Getting Past the '60s? It's Not Going to Happen.
O ne of the most fascinating notions raised by the current presidential campaign is the idea that the United States can and must finally overcome the divisions of the 1960s. It's most often associated with the ascendancy of Sen. Barack Obama, who has been known to entertain it himself. Its most gauzy champion is pundit Andrew Sullivan, who argued in a cover article in the December Atlantic Monthly that, "If you are an American who yearns to finally get beyond the symbolic battles of the Boomer generation and face today's actual problems, Obama may be your man."

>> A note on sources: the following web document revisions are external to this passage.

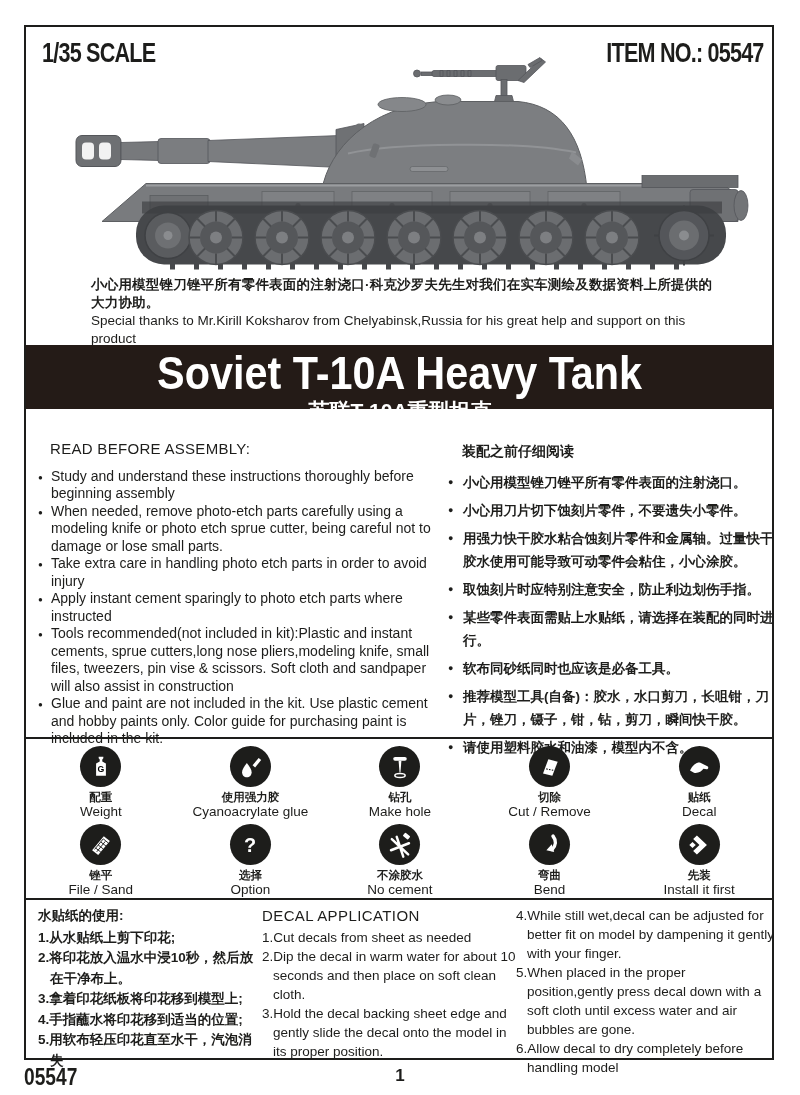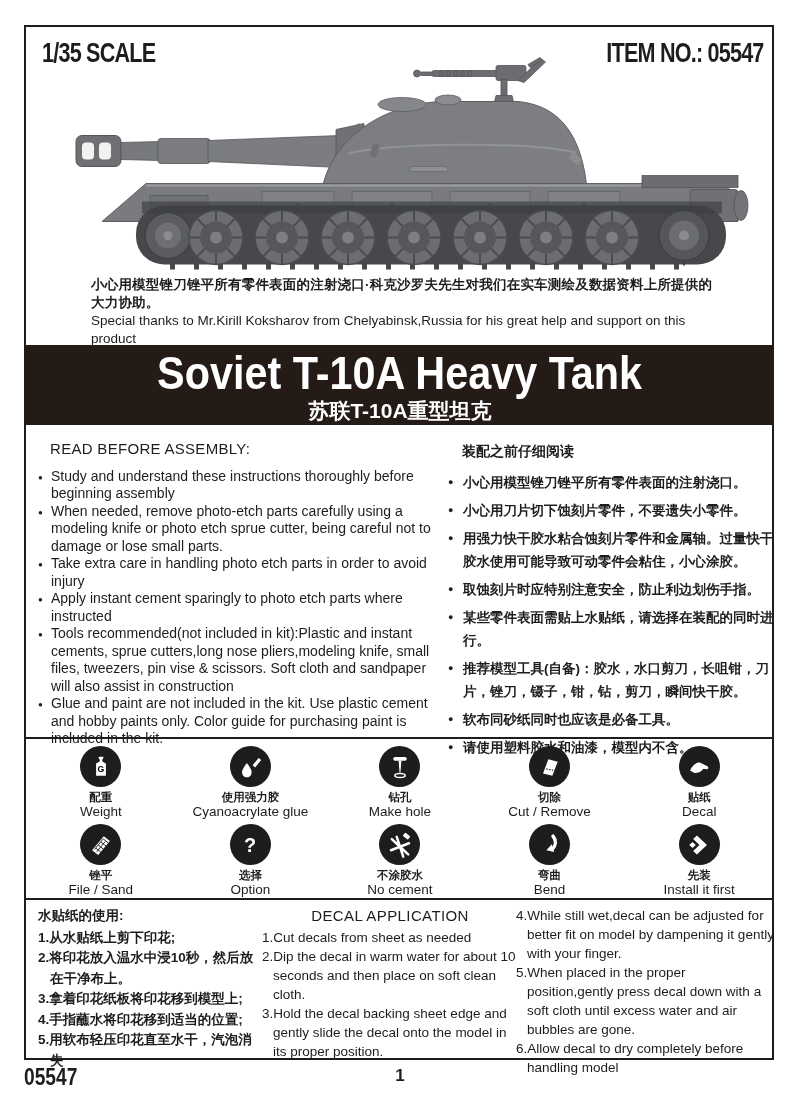"Soviet T-10A Heavy Tank" .banner { height: 80px -> 64px }
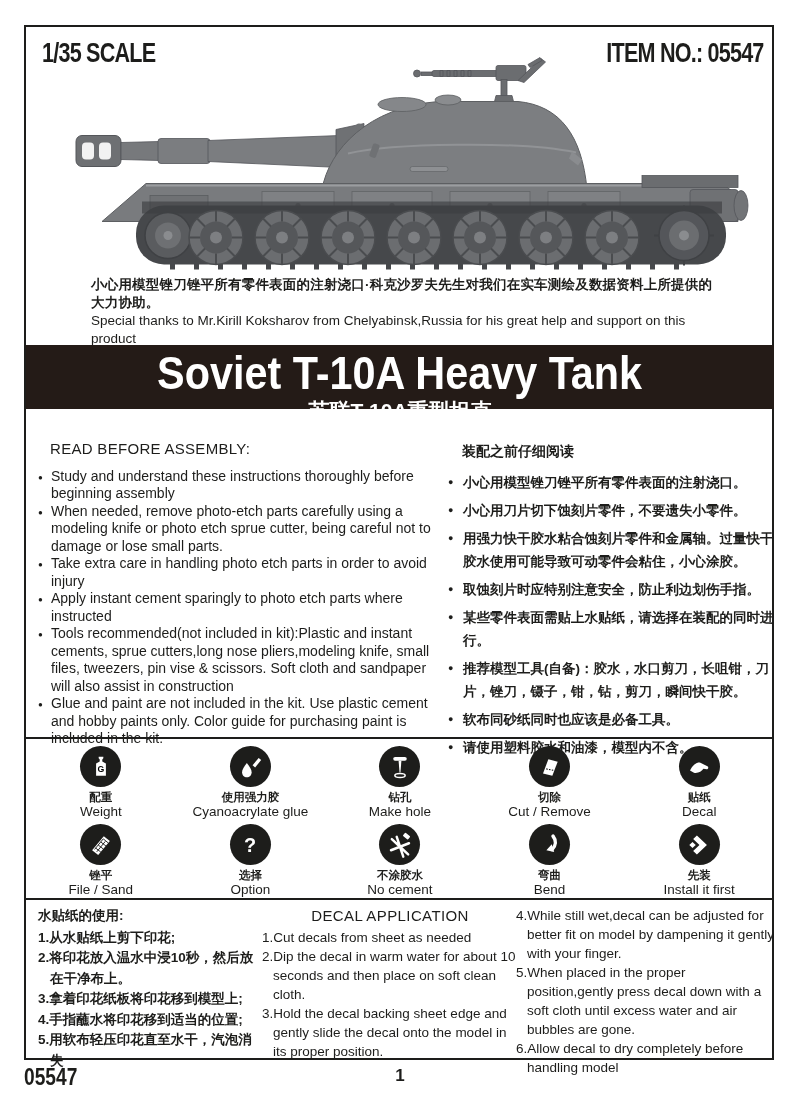"推荐模型工具(自备)：胶水，水口剪刀，长咀钳，刀片，锉刀，镊子，钳，钻，剪刀，瞬" div.b-zh { order: before "软布同砂纸同时也应该是必备工具。" -> after "软布同砂纸同时也应该是必备工具。" }
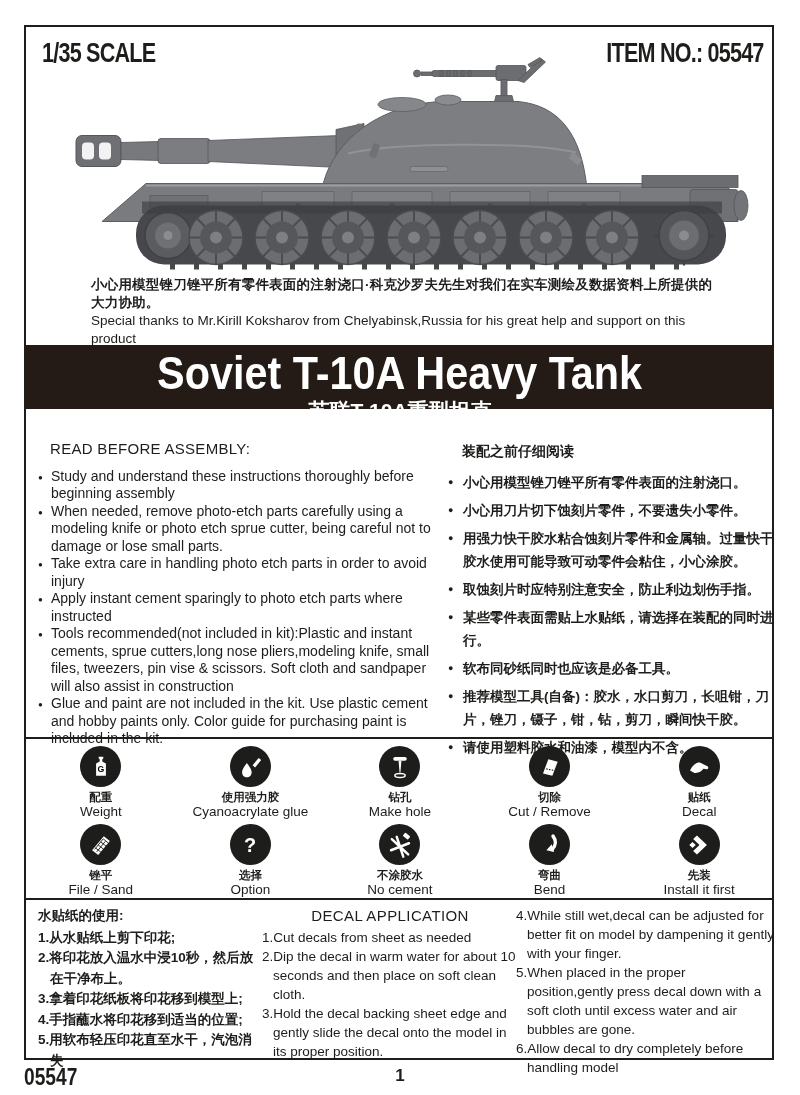"DECAL APPLICATION" .decal-en1 .heading { text-align: center -> none }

No offense to either Obama or Sullivan, but: No he isn't. No one is.
I realized that when I read this e-mail from a friend, a passionate Obama supporter who's a veteran of the anti-Vietnam War movement: "Who are you supporting for prez? You know my feelings -- and my son has been working 16-hr days for him up in NH. Kind of like his 60s . . ."
I realized it again when I saw the online ad produced by Sen. John McCain's campaign, arguing that Sen. Hillary Rodham Clinton didn't deserve the presidency because she earmarked one-millionth of the federal budget ($1 million) for a museum commemorating the rock festival Woodstock.
I realized it, too, when Bill Clinton accused Obama of leaving the role of Lyndon B. Johnson out of the civil rights story, and when Sen. John Kerry announced his endorsement of Obama with a quotation from the Rev. Martin Luther King Jr. -- and both set off a strange bout of opinion-journalism shadowboxing over which camp, Clinton's or Obama's, better grasped the historical legacy of the civil rights movement.
I realize it anew just about every day of this presidential campaign -- most recently when a bevy of Kennedys stood behind Obama last week and spoke of reviving the spirit of Camelot, and when the conservative New York Times columnist David Brooks responded by making fine distinctions between "the idealism of the generation that marched in jacket and ties" -- the "early-60s," which he took Obama to represent -- and the "late-60s," defined "by drug use and self-indulgence," of which the Clintons are the supposed avatars.
The fact is, the '60s are still with us, and will remain so for the imaginable future. We are all like Zhou Enlai, who, asked what he thought about the French Revolution, answered, "It is too early to tell." When and how will the cultural and political battle lines the baby boomers bequeathed us dissolve? It is, well and truly, still too early to tell. We can't yet "overcome" the '60s because we still don't even know what the '60s were -- not even close.
Born myself in 1969 to pre-baby boomer parents, I'm a historian of America's divisions who spent the age of George W. Bush reading more newspapers written when Johnson and Richard Nixon were president than current ones. And I recently had a fascinating experience scouring archives for photos of the 1960s to illustrate the book I've just finished based on that research. It was frustrating -- and telling.
The pictures people take and save, as opposed to the ones they never take or the ones they discard, say a lot about how they understand their own times. And in our archives as much as in our mind's eye, we still record the '60s in hazy cliches -- in the stereotype of the idealistic youngster who came through the counterculture and protest movements, then settled down to comfortable bourgeois domesticity.
What's missing? The other side in that civil war. The right-wing populist rage of 1968 third-party presidential candidate George Wallace, who, referring to an idealistic protester who had lain down in front of Johnson's limousine, promised that if he were elected, "the first time they lie down in front of my limousine, it'll be the last one they'll ever lay down in front of because their day is over!" That kind of quip helped him rise to as much as 20 percent in the polls.
It's easy to find hundreds of pictures of the national student strike that followed Nixon's announcement of the invasion of Cambodia in the spring of 1970. Plenty of pictures of the riots at Kent State that ended with four students shot dead by National Guardsmen. None I could find, however, of the counter-demonstrations by Kent, Ohio, townies -- and even Kent State parents. Flashing four fingers and chanting "The score is four/And next time more," they argued that the kids had it coming.
The '60s were a trauma -- two sets of contending Americans, each believing they were fighting for the future of civilization, but whose left- and right-wing visions of redemption were opposite and irreconcilable. They were a trauma the way the war of brother against brother between 1861 and 1865 was a trauma and the way the Great Depression was a trauma. Tens of millions of Americans hated tens of millions of other Americans, sometimes murderously so. The effects of such traumas linger in a society for generations.